Хаспо схватила кроильную палемку[16 - Пал емка – женский нож.], обычное оружие женщин, и даже безответная Манкы вооружилась круглым железным скребком на длинной деревянной рукоятке, предназначенным для выделки шкур.
В этом разнообразном вооружении они пошли на хозяина грудью, как на медведя.

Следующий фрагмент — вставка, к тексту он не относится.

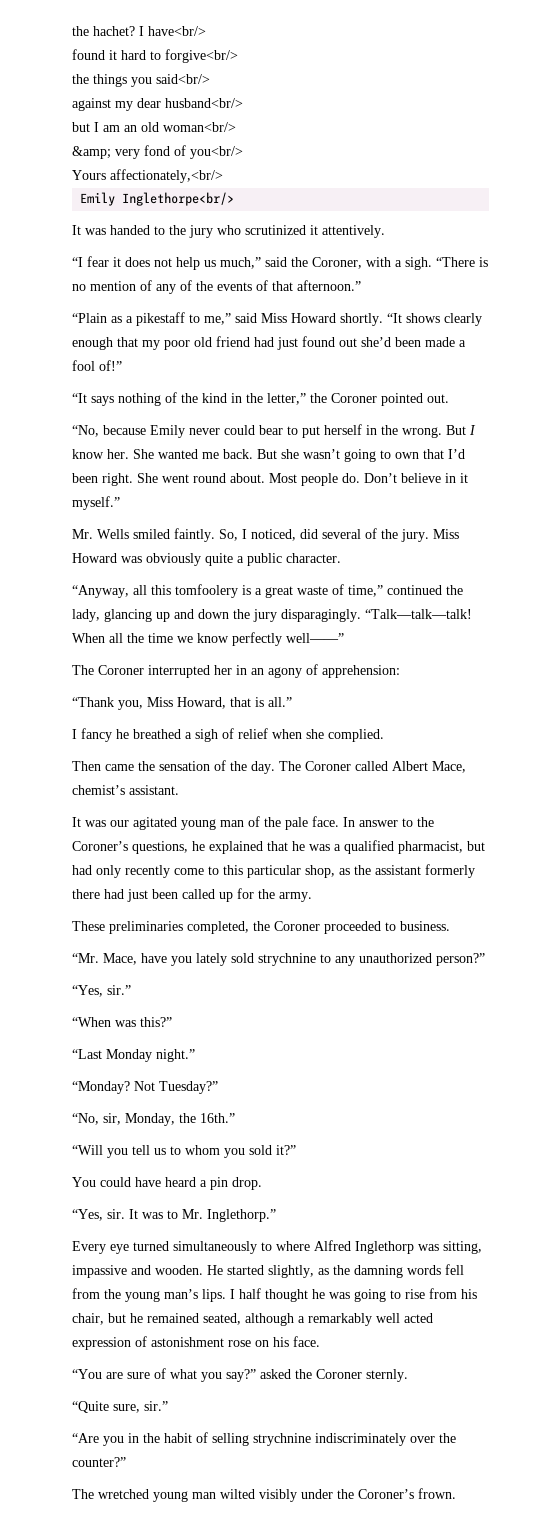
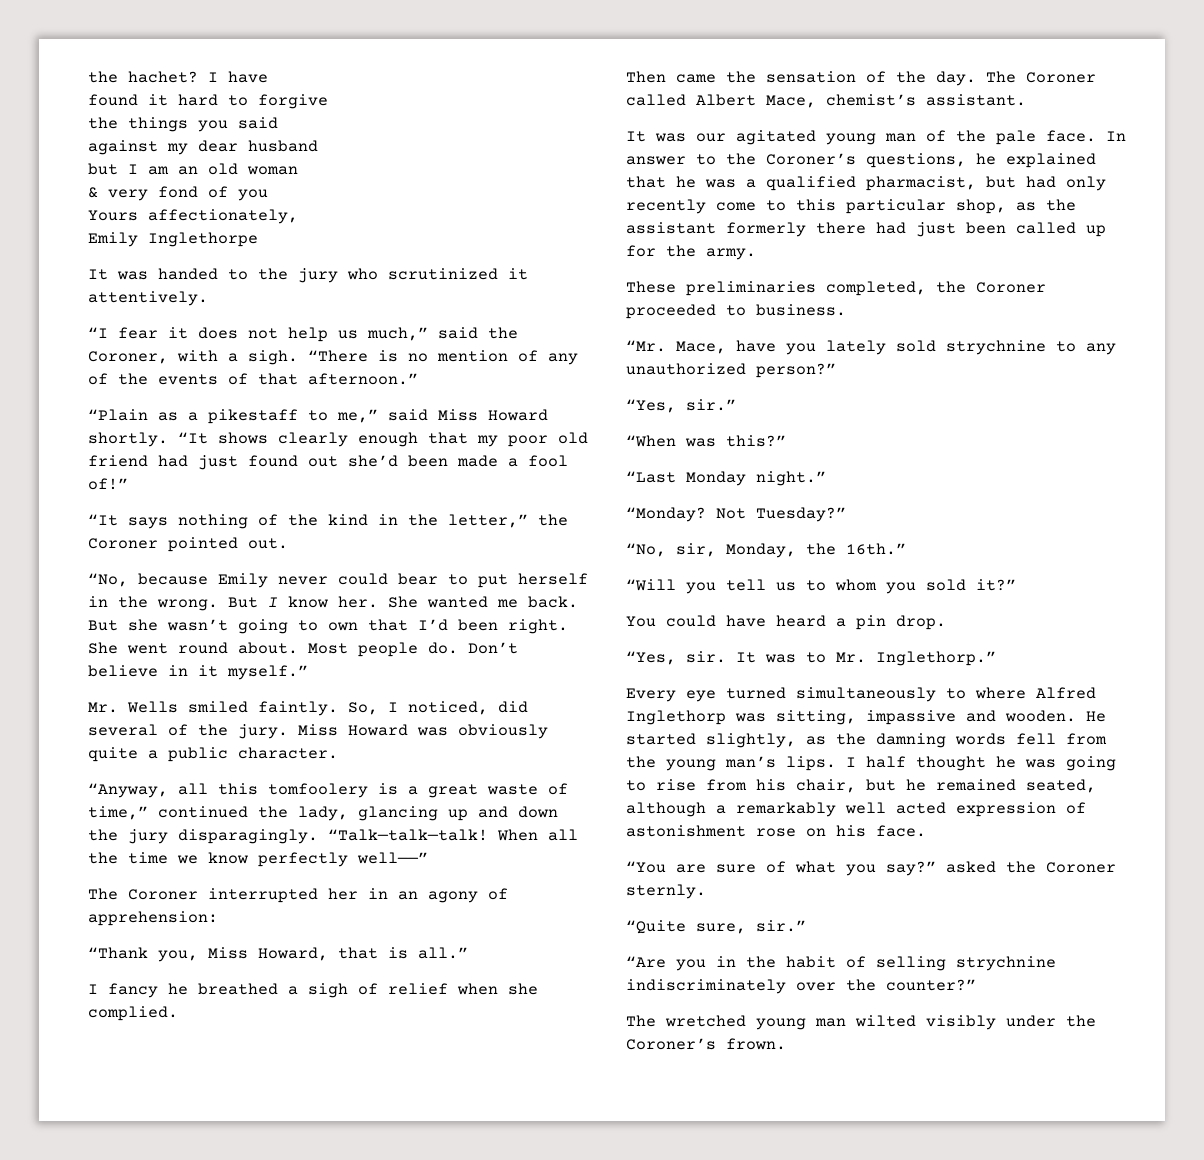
- I have<br/>
+ I have
- found it hard to forgive<br/>
+ found it hard to forgive
- the things you said<br/>
+ the things you said
- against my dear husband<br/>
+ against my dear husband
- but I am an old woman<br/>
- &amp; very fond of you<br/>
+ but I am an old woman
+ & very fond of you
- Yours affectionately,<br/>
- Emily Inglethorpe<br/>
+ Yours affectionately,
+ Emily Inglethorpe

На хозяйской половине тоже послышались шум и движение. Выскочил из двери сын Спиридона с кремневым ружьем. Его звали тоже Спиридоном, и он был как копия отца, только помоложе. За ним проскочила его жена Палаха с батасом в руке. Она сунула этот огромный нож, похожий на меч, своему старому свекру. Спиридонова старуха шагнула через порог своими больными ногами просто со сковородником в руках.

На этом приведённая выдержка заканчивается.